-- Data for analysis follows --
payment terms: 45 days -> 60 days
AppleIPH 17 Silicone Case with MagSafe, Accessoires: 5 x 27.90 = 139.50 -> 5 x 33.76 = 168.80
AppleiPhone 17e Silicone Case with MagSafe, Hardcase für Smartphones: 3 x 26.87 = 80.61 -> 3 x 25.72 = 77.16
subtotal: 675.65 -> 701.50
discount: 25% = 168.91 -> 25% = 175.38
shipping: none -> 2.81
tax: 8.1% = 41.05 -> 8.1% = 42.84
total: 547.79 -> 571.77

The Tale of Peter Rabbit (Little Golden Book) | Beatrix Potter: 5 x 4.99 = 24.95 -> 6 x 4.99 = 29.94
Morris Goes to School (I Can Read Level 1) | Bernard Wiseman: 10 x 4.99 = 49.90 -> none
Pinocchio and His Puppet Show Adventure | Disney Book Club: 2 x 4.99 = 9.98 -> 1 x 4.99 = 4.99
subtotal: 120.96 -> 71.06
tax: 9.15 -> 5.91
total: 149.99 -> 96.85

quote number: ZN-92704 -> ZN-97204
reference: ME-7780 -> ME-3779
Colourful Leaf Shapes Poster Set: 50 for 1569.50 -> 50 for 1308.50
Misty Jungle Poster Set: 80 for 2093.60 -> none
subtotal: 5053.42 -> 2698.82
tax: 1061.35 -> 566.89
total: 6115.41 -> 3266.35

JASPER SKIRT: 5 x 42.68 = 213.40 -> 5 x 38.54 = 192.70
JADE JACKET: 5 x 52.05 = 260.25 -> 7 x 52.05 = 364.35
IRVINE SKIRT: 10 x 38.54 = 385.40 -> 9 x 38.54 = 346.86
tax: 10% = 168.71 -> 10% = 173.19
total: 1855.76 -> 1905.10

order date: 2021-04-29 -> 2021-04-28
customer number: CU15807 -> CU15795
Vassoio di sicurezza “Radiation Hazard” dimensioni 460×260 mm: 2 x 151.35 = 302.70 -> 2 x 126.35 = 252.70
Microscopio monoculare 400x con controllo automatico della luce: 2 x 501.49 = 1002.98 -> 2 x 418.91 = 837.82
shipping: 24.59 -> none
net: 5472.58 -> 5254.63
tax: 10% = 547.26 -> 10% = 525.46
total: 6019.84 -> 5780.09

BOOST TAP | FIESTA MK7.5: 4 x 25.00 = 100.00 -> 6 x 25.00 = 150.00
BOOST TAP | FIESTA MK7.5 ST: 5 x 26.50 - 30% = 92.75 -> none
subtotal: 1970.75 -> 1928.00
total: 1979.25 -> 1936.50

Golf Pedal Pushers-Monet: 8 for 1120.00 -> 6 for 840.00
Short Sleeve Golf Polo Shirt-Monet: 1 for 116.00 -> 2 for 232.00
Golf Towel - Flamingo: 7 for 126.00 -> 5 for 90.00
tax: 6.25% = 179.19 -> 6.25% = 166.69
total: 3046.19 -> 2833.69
-- Data for analysis concluded --
Your task is to restate, word for word, each line from the one that includes "total: 1979.25 -> 1936.50" to the end of the records, with both ends included and nothing else.

> Answer to this task:
total: 1979.25 -> 1936.50

Golf Pedal Pushers-Monet: 8 for 1120.00 -> 6 for 840.00
Short Sleeve Golf Polo Shirt-Monet: 1 for 116.00 -> 2 for 232.00
Golf Towel - Flamingo: 7 for 126.00 -> 5 for 90.00
tax: 6.25% = 179.19 -> 6.25% = 166.69
total: 3046.19 -> 2833.69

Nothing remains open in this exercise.